# Task to carry out
Please give back, exactly as written, the lines from the line with "[404,420,475,434] supported ->" to the line with "[551,462,573,472] [551,484,566,494] [551,506,572,519]" in the listing below, leaving out all pictures.

# Extracted information
+ + + + + + +

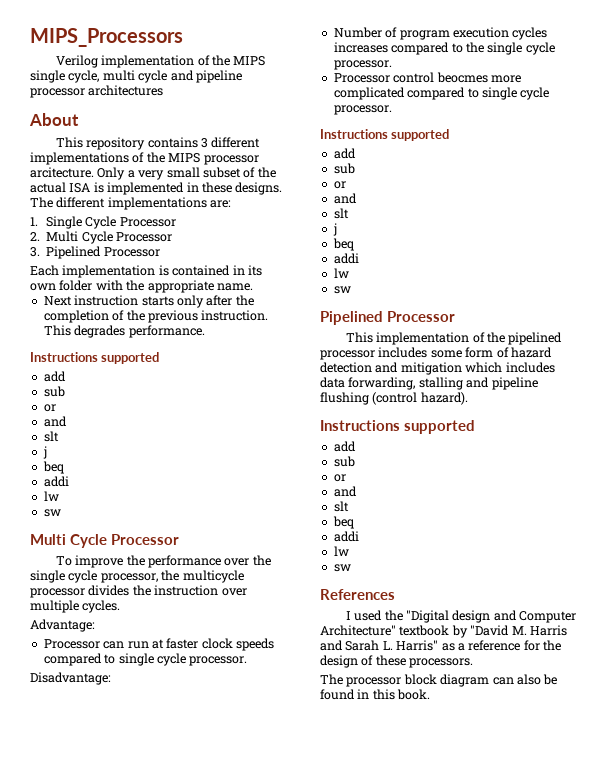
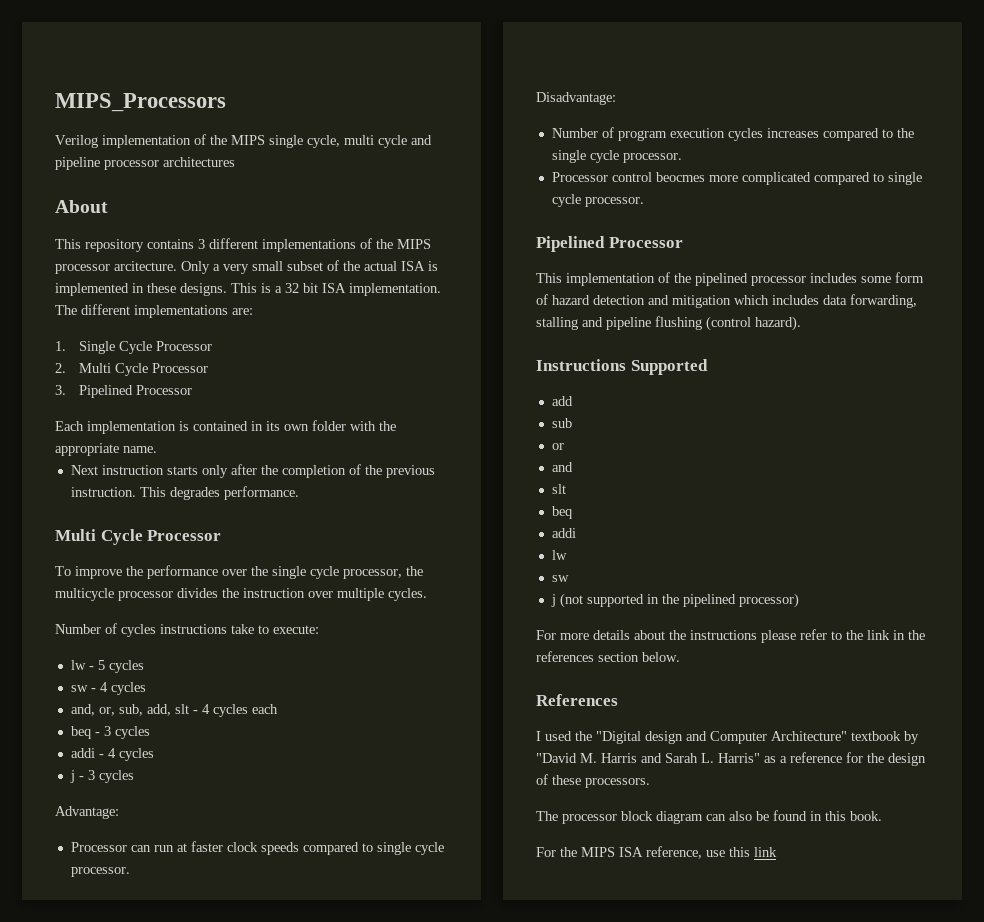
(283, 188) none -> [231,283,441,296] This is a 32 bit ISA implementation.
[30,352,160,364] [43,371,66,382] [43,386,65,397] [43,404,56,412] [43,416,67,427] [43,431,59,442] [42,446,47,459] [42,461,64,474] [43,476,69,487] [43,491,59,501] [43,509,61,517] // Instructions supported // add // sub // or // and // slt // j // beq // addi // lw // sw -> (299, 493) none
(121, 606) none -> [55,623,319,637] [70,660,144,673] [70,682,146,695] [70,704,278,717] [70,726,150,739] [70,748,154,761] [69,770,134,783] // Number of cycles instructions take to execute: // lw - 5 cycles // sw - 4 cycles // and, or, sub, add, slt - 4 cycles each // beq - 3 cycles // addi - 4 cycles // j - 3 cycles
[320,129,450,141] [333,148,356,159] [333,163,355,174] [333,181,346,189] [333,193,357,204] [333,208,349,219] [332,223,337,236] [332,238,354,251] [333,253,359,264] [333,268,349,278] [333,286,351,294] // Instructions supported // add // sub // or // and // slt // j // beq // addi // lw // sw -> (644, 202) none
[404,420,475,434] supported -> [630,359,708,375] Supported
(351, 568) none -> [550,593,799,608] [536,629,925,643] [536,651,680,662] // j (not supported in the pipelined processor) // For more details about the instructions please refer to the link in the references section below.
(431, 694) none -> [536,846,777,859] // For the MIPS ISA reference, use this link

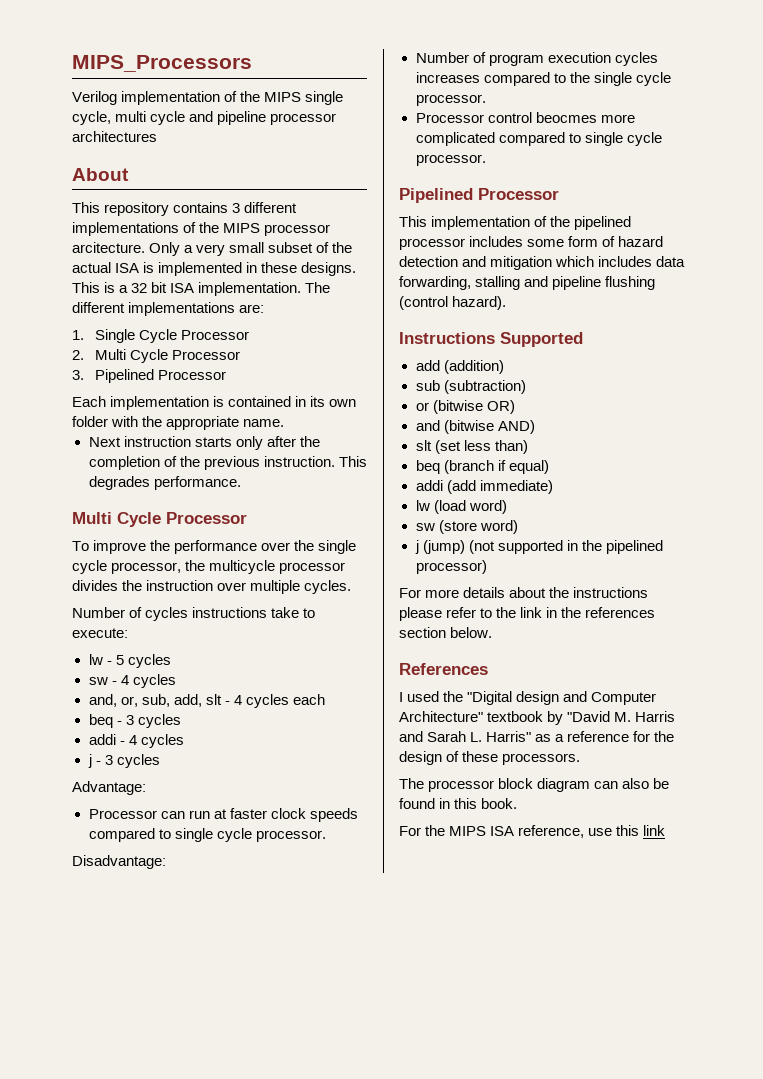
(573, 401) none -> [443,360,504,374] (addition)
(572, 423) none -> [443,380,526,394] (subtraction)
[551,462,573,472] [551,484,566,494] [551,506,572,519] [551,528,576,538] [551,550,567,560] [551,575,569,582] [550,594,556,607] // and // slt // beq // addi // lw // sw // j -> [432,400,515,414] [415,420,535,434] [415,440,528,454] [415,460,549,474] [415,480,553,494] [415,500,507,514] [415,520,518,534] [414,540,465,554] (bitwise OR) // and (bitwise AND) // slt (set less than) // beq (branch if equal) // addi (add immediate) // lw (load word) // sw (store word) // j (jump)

+ + + + + + +

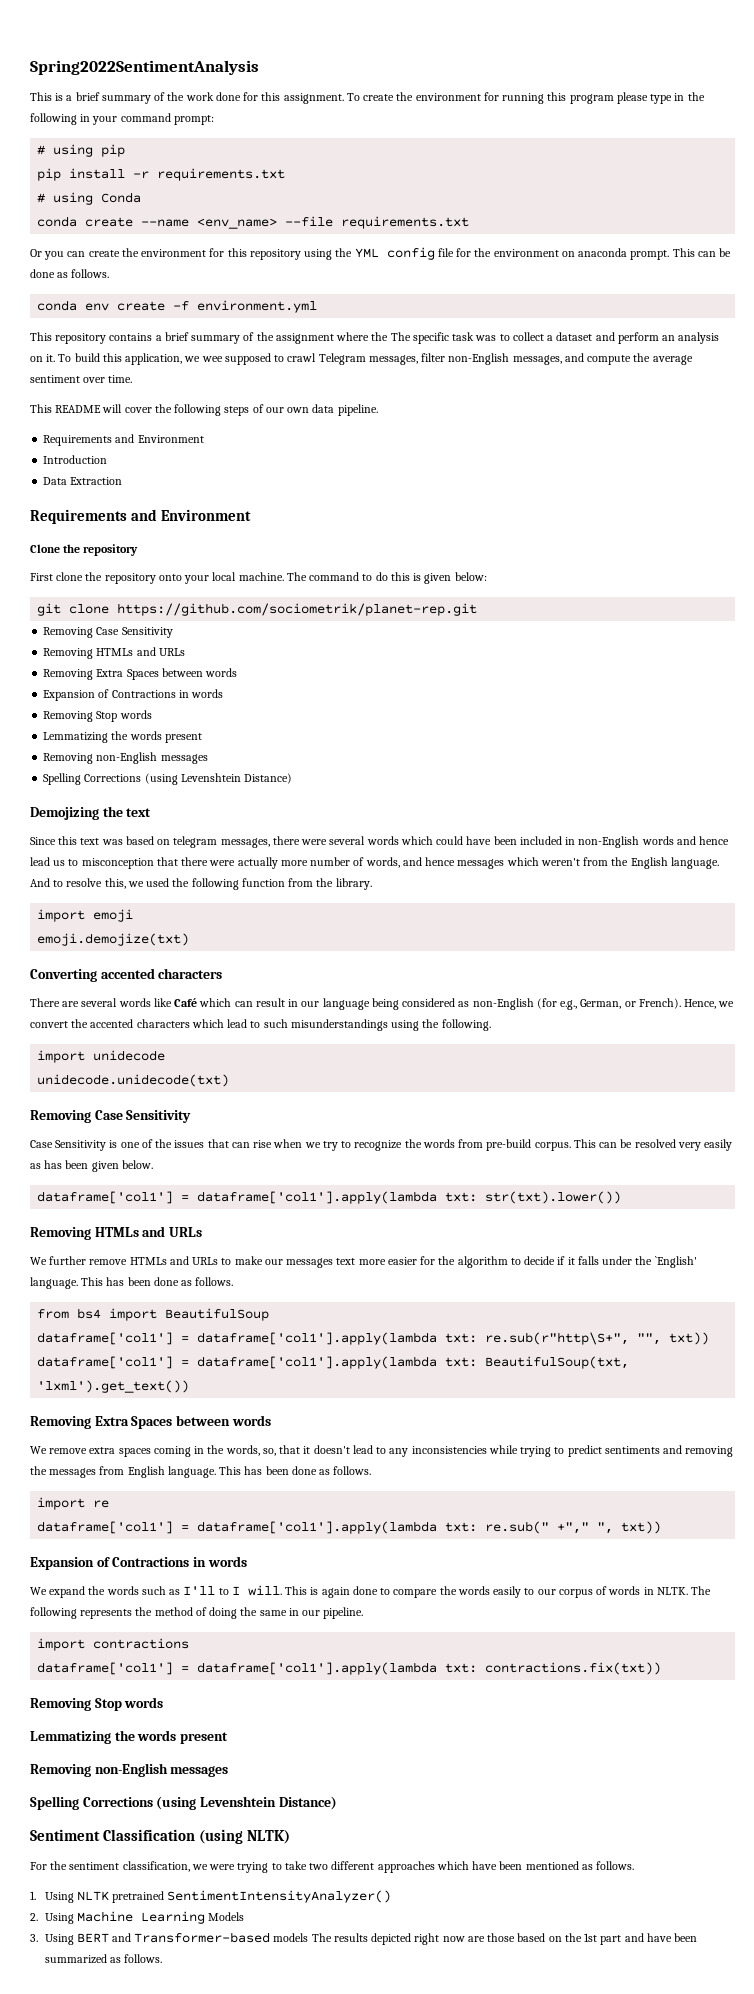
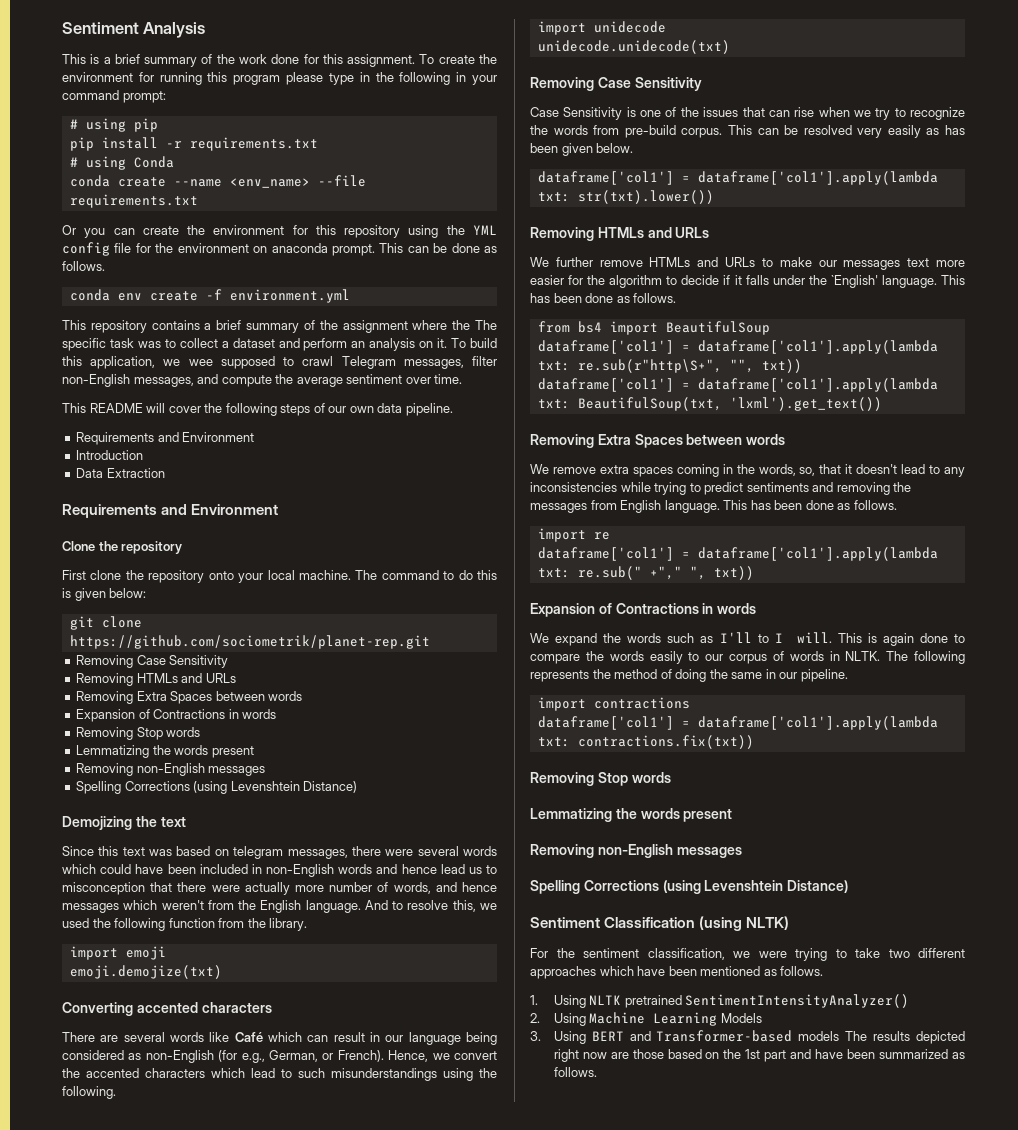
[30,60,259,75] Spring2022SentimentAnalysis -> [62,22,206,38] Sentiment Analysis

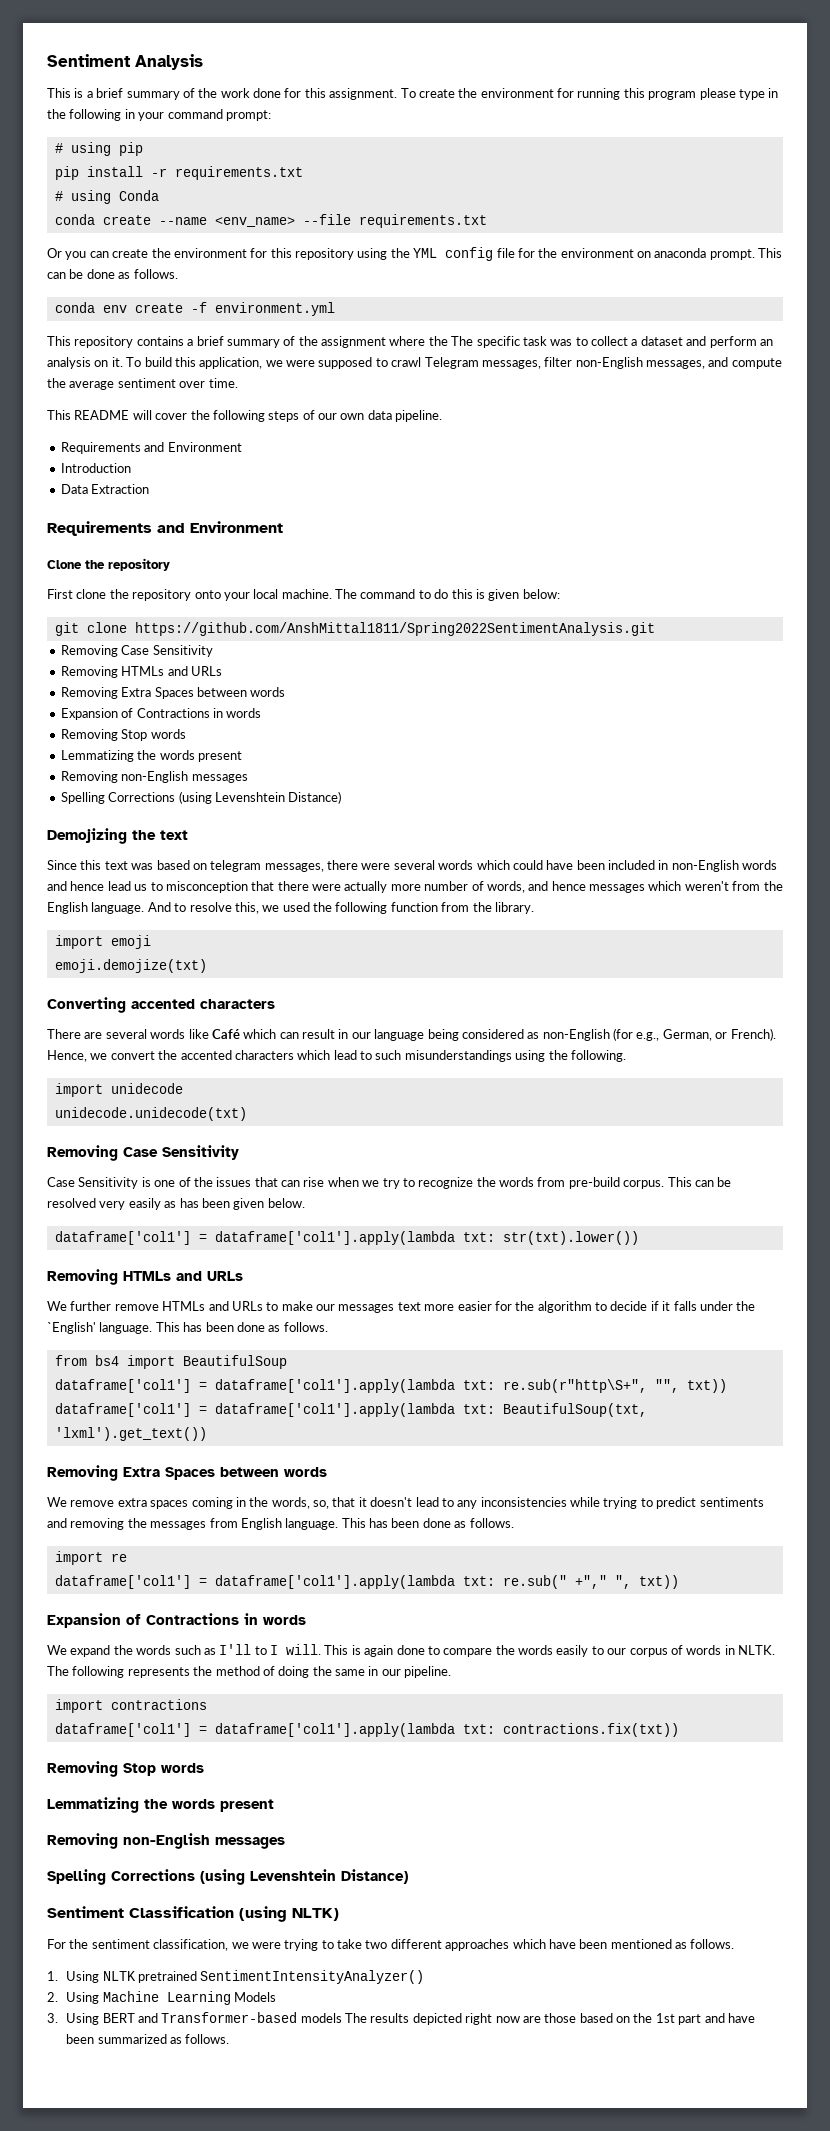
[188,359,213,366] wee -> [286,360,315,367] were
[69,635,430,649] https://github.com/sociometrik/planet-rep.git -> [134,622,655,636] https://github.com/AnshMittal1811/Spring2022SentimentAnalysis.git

+ + + + + + +

# Exercise answer
[404,420,475,434] supported -> [630,359,708,375] Supported
(351, 568) none -> [550,593,799,608] [536,629,925,643] [536,651,680,662] // j (not supported in the pipelined processor) // For more details about the instructions please refer to the link in the references section below.
(431, 694) none -> [536,846,777,859] // For the MIPS ISA reference, use this link

(573, 401) none -> [443,360,504,374] (addition)
(572, 423) none -> [443,380,526,394] (subtraction)
[551,462,573,472] [551,484,566,494] [551,506,572,519] [551,528,576,538] [551,550,567,560] [551,575,569,582] [550,594,556,607] // and // slt // beq // addi // lw // sw // j -> [432,400,515,414] [415,420,535,434] [415,440,528,454] [415,460,549,474] [415,480,553,494] [415,500,507,514] [415,520,518,534] [414,540,465,554] (bitwise OR) // and (bitwise AND) // slt (set less than) // beq (branch if equal) // addi (add immediate) // lw (load word) // sw (store word) // j (jump)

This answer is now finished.